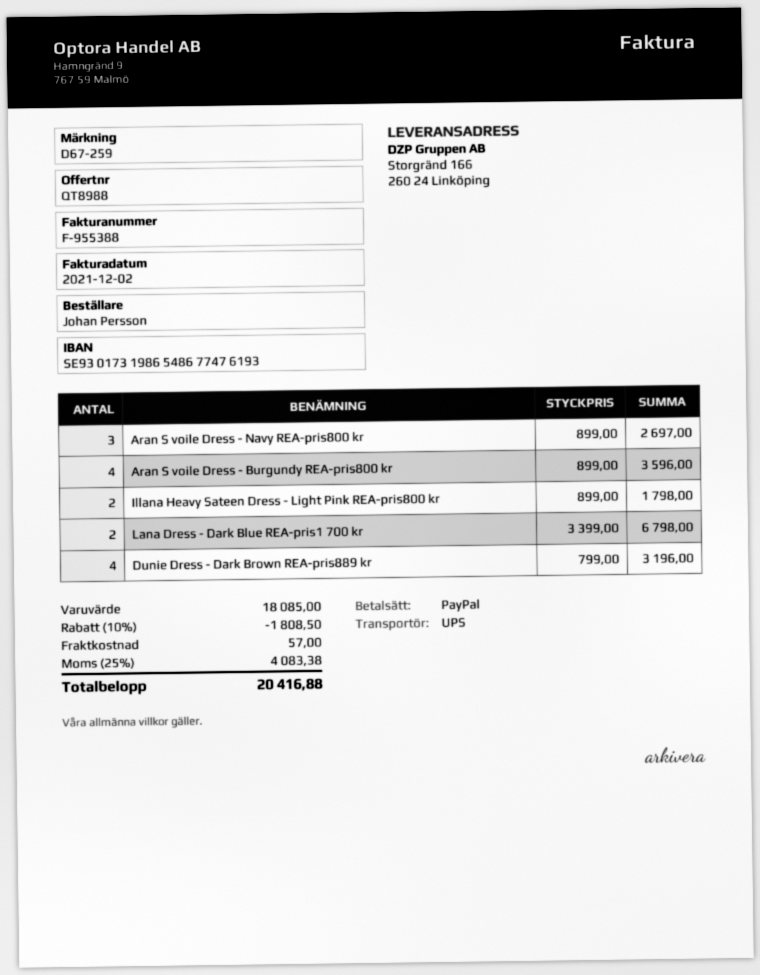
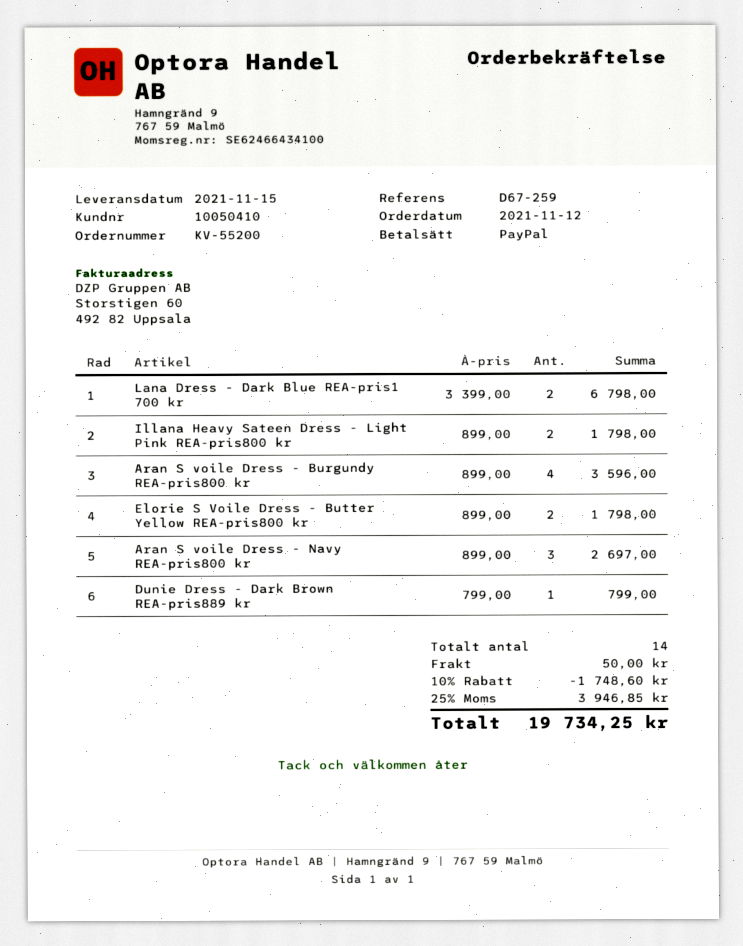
Dunie Dress - Dark Brown REA-pris889 kr: 4 x 799.00 = 3196.00 -> 1 x 799.00 = 799.00
Elorie S Voile Dress - Butter Yellow REA-pris800 kr: none -> 2 x 899.00 = 1798.00
discount: 10% = 1808.50 -> 10% = 1748.60
shipping: 57.00 -> 50.00
tax: 25% = 4083.38 -> 25% = 3946.85
total: 20416.88 -> 19734.25

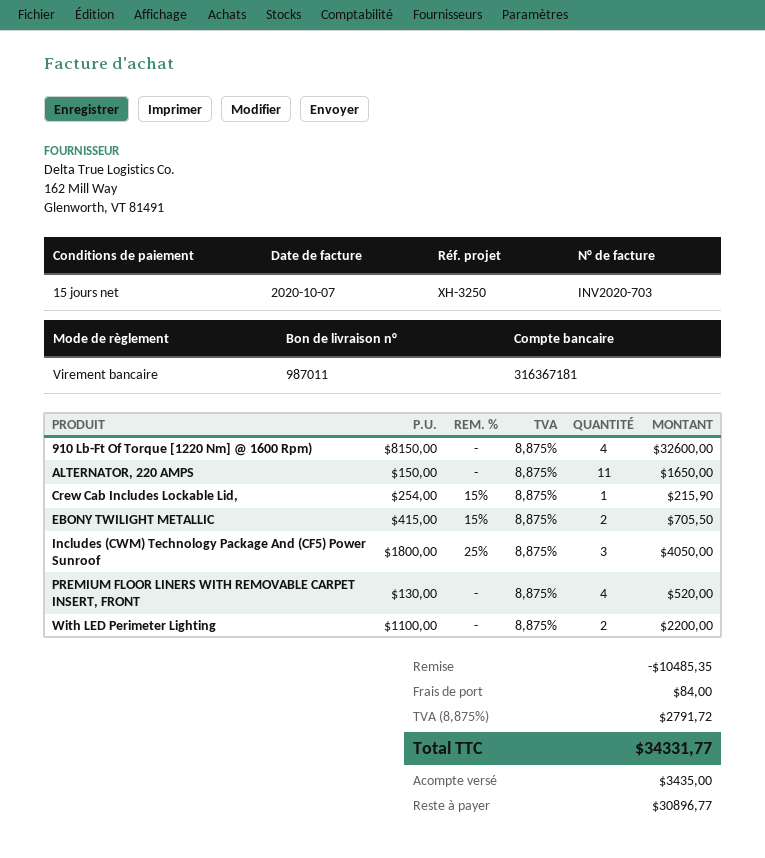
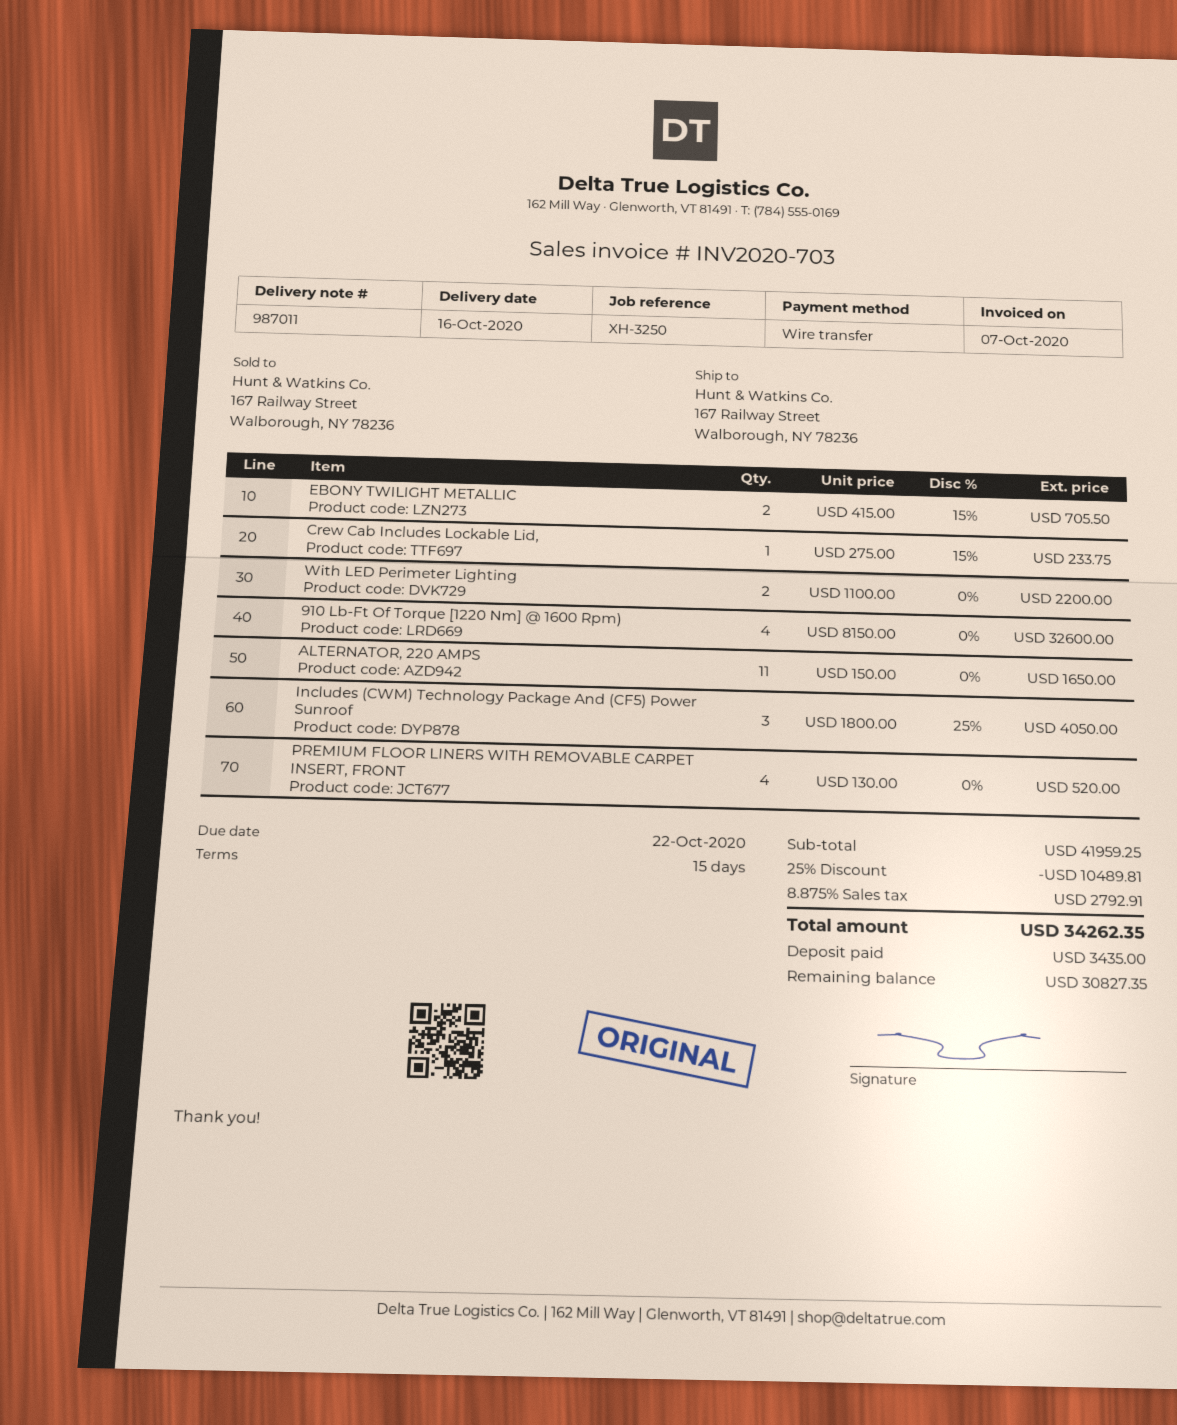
Crew Cab Includes Lockable Lid,: 1 x 254.00 - 15% = 215.90 -> 1 x 275.00 - 15% = 233.75
discount: 10485.35 -> 10489.81
shipping: 84.00 -> none
tax: 8.875% = 2791.72 -> 8.875% = 2792.91
total: 34331.77 -> 34262.35
balance: 30896.77 -> 30827.35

============

A single figure is required: the number of lines above in which the string "Dress" appears.

2